◆ MATERIAL SHOWN ◆
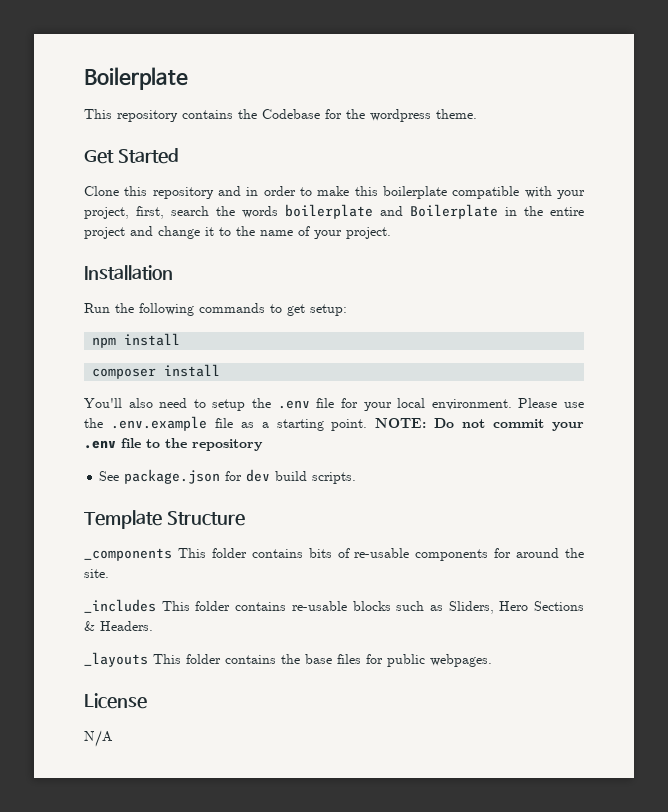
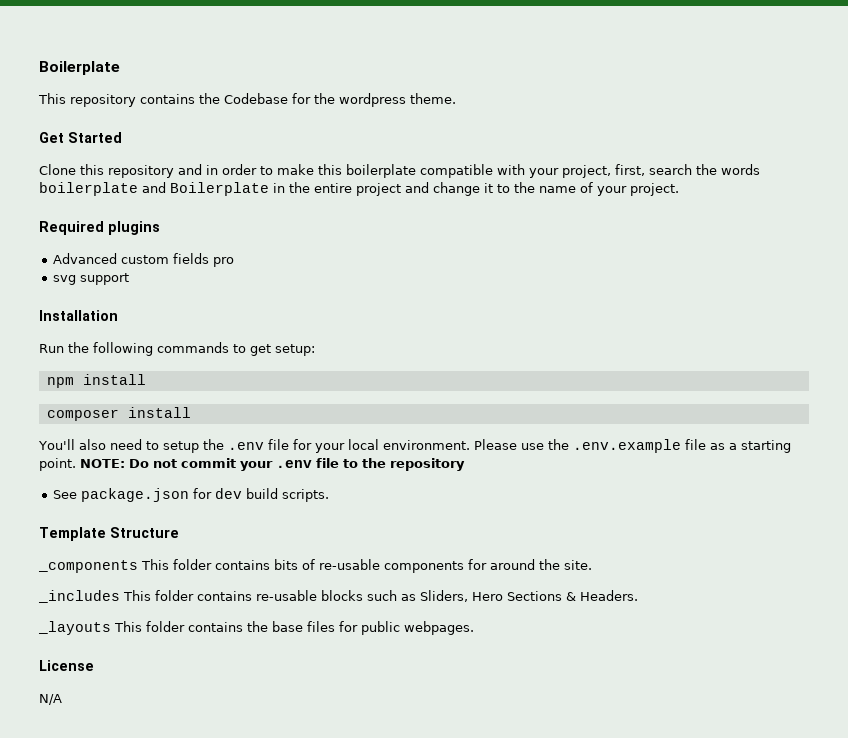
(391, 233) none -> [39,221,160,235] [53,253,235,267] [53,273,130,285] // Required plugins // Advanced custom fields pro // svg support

---

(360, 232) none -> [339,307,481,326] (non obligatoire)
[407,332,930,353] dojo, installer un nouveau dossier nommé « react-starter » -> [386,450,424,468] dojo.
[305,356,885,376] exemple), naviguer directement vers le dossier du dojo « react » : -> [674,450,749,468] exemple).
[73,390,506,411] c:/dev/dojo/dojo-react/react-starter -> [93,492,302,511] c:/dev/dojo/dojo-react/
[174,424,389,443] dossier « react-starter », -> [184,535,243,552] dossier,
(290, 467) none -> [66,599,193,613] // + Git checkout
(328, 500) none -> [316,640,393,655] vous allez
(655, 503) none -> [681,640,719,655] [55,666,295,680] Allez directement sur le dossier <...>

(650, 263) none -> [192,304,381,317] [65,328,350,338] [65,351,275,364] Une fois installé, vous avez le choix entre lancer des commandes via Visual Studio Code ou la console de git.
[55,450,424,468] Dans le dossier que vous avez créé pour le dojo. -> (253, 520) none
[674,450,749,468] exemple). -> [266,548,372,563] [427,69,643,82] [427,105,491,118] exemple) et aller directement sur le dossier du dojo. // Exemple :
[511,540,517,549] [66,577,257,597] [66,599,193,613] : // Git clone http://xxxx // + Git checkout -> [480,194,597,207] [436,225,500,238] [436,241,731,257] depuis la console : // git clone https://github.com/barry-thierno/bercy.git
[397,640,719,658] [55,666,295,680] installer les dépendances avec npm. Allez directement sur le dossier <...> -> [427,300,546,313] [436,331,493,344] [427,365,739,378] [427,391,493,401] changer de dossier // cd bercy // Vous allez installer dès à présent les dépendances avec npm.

◆ TASK OBJECTIVE ◆
Each line in the data above either holds "directement" or does not. State how many do, as a bare number.

◆ WRITTEN ANSWER ◆
4